Medyada yayınlanan ve kendisine ait olduğunu iddia eden telsiz konuşmalarını da yalanlayan Karayılan, "Bu tür asparagas haberlere biz aslında gülüp geçiyoruz. Bu haberler o kadar seviyesiz ki cevap verme gereği bile duymuyoruz. Bu tür yalan haberlere halkımızın inanmadığını biliyorum. Bu yüzden de aslında şimdiye kadar hiç cevap verme gereği duymadım. Fakat Türkiye toplumundan, devletine-hükümetine dürüstçe inanan bazı çevreler bu haberlere inanıyor olabilir. Öyle görünüyor ki aslında AKP basını da belli bir kamuoyu çevresine hitap ediyor. Bu yüzden çok rahat yalan söyleyebiliyorlar” yorumunu yaptı.
"Seçimi engelleme çabamız olmaz"
“Biz Türkiye toplumunun ve Kürt halkının tercihlerini önemseyen bir hareketiz. Dolayısıyla hür iradeleriyle herkesin kendi tercihini seçim sandıklarına yansıtmasının önünde engel olmak istemeyiz” diyen Karayılan, "seçimin üzerinde herhangi bir etki yaratmak ya da engellemek gibi bir çabalarının olmadığını" öne sürerek şöyle devam etti:
“Defalarca en üst düzeyde silah zoruyla HDP’nin oy aldığını iddia ettiler; böylece halkımızın kendi iradesini ortaya koymasını hiçe saydılar. Zaten AKP’nin tutumu aslında 7 Haziran seçimlerini tanımama tutumudur. Seçime hile katmak ve halkımızın iradesini hiçe saymak için her türlü yönteme başvurmaya dönük hesapları olduğu anlaşılıyor. Hareketimizin yönetimi kuşkusuz bütün bu durumları değerlendirecek ve ona göre bir tutum geliştirecektir.
Biz seçime engel olmak istemeyiz. O yüzden üzerinde tartışıyoruz. İleride, yani böyle tansiyonu düşüren veya halkın gerek Türkiye’de gerekse de Kürdistan’da güvenlik içerisinde seçimlere gidecek ortamın yaratılması konusunda biz üzerimize düşen sorumlulukları yerine getirmek isteriz.
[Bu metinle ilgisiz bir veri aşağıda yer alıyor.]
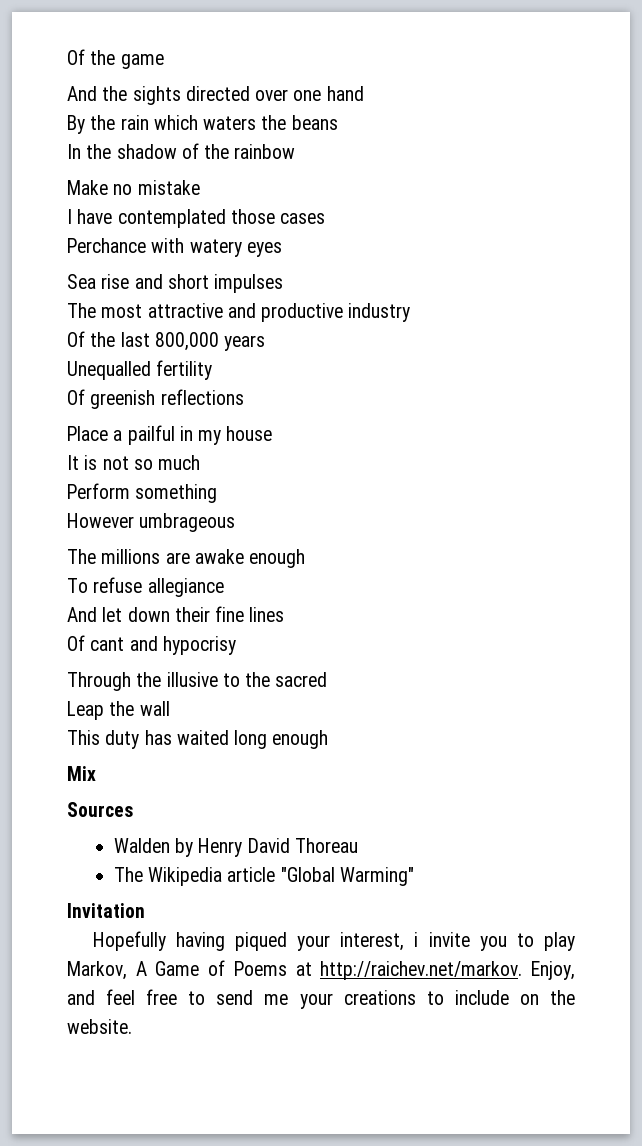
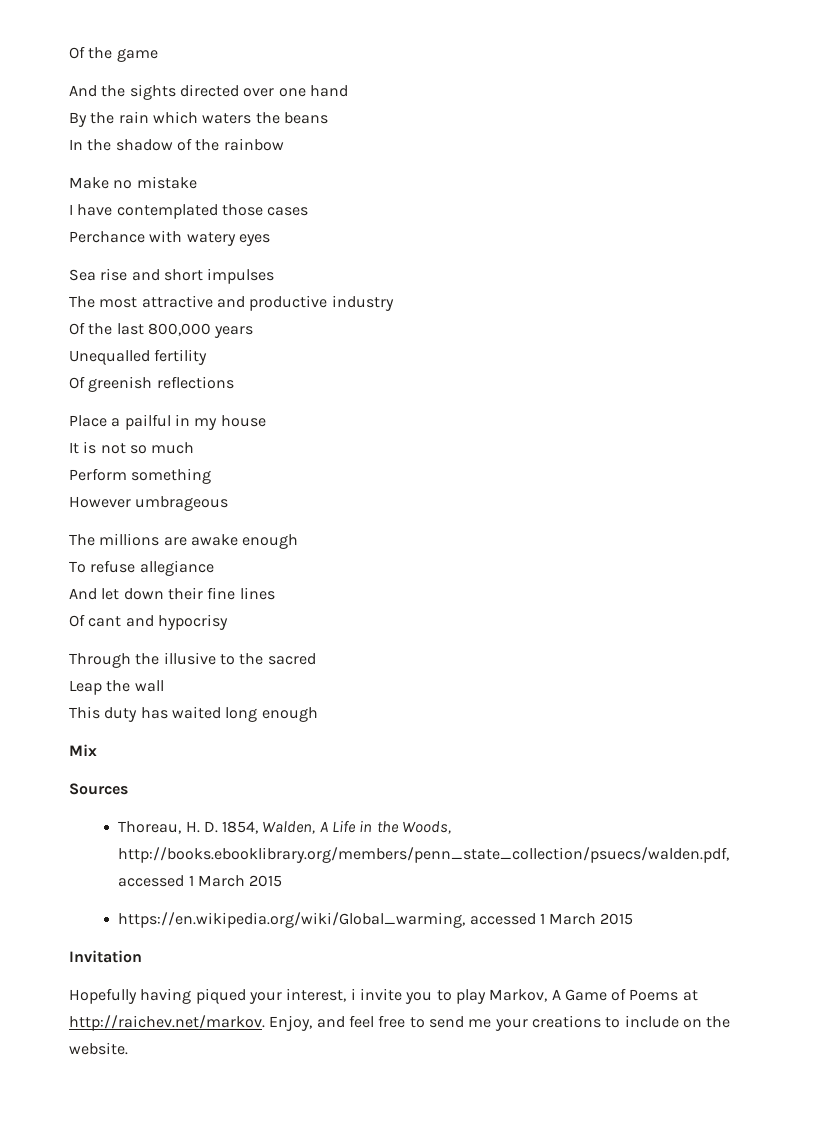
- Walden by Henry David Thoreau
- The Wikipedia article "Global Warming"
+ Thoreau, H. D. 1854, Walden, A Life in the Woods, http://books.ebooklibrary.org/members/penn_state_collection/psuecs/walden.pdf, accessed 1 March 2015
+ https://en.wikipedia.org/wiki/Global_warming, accessed 1 March 2015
Umarım bunda sorun çıkarmazlar. Biz bunun üzerinde tartışıyoruz; ileriki günlerde kendi tutumumuzu netleştiririz. Ama belirttiğim gibi, yani seçimin üzerinde herhangi bir etki yaratmak ya da engellemek gibi bir çabamız olmaz.”
"Çözüme açık sinyal verilirse..."
"Eğer karşı taraf çözüme açık bir sinyal verir, kapı aralarsa bizim kapımız açık” ifadelerini kullanan Karayılan, "Biz ‘yarın öbür gün şu olacak, bu olacak’ değil, kendi öz gücümüze dayanarak kendi çözüm tarzımızı geliştirme, demokratik özerk Kürdistan’ı gerçeğe dönüştürme hamlesini tarihi bir hamle olarak görüyoruz ve artık ilerletiyoruz” dedi.